Ce n’est bien sûr pas l’objectif. Pour s’en prémunir, il faut absolument renforcer la maîtrise
des coûts, soutenir les propositions du Conseil fédéral et limiter l’offre du volume des prestations injustifiées du point de vue médical, qui conduit, il est vrai, à une augmentation de la demande.

«les soins palliatifs sont préférables à l’acharnement thérapeutique, parfois poussé par les médecins.»

Un autre tabou entoure les soins prodigués la dernière année de vie des patients. Ils concentrent à eux seuls 25% des dépenses de santé, mais il paraît impensable d’y toucher…

C’est une discussion difficile qu’il faudra approfondir. Le patient, ses proches et son médecin devraient discuter davantage.
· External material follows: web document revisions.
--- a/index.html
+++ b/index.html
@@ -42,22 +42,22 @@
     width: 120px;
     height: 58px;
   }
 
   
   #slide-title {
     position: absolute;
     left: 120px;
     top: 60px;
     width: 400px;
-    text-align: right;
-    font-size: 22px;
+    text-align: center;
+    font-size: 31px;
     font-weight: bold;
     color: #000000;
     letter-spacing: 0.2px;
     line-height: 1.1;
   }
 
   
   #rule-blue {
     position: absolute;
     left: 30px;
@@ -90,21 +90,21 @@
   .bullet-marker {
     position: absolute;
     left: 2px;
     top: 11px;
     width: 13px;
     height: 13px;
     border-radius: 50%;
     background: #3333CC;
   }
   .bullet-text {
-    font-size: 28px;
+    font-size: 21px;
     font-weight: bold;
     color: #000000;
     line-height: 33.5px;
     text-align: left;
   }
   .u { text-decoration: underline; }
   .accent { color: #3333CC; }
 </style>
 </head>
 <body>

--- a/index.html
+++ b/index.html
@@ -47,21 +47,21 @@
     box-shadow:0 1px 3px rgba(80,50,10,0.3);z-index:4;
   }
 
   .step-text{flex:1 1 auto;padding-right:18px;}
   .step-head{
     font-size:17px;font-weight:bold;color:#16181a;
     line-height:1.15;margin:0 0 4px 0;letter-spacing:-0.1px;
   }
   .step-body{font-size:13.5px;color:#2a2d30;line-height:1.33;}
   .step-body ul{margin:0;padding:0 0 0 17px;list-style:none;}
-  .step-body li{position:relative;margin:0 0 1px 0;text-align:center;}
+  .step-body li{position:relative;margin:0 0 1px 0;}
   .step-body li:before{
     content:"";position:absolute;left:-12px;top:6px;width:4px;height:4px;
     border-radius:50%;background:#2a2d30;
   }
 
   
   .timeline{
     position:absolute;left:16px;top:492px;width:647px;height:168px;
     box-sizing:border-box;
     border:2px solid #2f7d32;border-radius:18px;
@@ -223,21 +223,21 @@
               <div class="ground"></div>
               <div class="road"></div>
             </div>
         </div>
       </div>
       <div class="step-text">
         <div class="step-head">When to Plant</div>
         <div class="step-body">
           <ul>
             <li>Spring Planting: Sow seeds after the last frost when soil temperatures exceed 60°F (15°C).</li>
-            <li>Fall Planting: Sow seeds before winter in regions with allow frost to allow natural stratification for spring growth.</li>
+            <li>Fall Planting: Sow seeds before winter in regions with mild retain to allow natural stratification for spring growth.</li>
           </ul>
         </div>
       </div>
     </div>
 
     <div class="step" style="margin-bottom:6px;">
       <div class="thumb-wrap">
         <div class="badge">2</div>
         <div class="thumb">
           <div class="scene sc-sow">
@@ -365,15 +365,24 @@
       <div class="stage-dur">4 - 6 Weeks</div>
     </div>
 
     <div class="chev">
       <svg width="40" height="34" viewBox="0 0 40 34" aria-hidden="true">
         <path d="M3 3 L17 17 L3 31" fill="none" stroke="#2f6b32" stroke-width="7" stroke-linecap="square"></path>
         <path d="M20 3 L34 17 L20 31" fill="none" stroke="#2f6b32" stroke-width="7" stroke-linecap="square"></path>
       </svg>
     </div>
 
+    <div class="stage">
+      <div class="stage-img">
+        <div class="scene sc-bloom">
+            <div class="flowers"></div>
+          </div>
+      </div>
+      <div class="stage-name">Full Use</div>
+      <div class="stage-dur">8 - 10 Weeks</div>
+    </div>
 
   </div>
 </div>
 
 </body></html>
Se demander si, dans certaines situations, une opération prolongeant la vie d’un mois est réellement souhaitable. Les soins palliatifs sont
préférables à l’acharnement thérapeutique, parfois poussé par les médecins.

Autre option controversée: les primes adaptées au mode de vie. Des assurances complémentaires récompensent déjà les comportements sains. Est-ce qu’à terme la tendance s’emparera de la LAMal?

Je pense que la population tient au principe de solidarité de l’assurance de base. Contrôler
le mode de vie de tout le monde ne me paraît pas souhaitable. Personnellement, je
préfère miser sur l’incitation à la prévention.

Vous craignez qu’on vous épie?

Je fais de la gym tous les matins entre 5 h 30 et 6 heures, et des randonnées le week-end.
J’ai arrêté de fumer il y a vingt ans et essaie, pas toujours avec succès, de ne pas travailler une fois que j’ai quitté mon bureau. Par contre, je dois avouer que je ne mange pas que des fruits et légumes!

Et allez-vous changer de caisse-maladie pour l’année prochaine, comme en général moins d’un Suisse sur dix?

Non, je n’ai jamais changé d’assureur.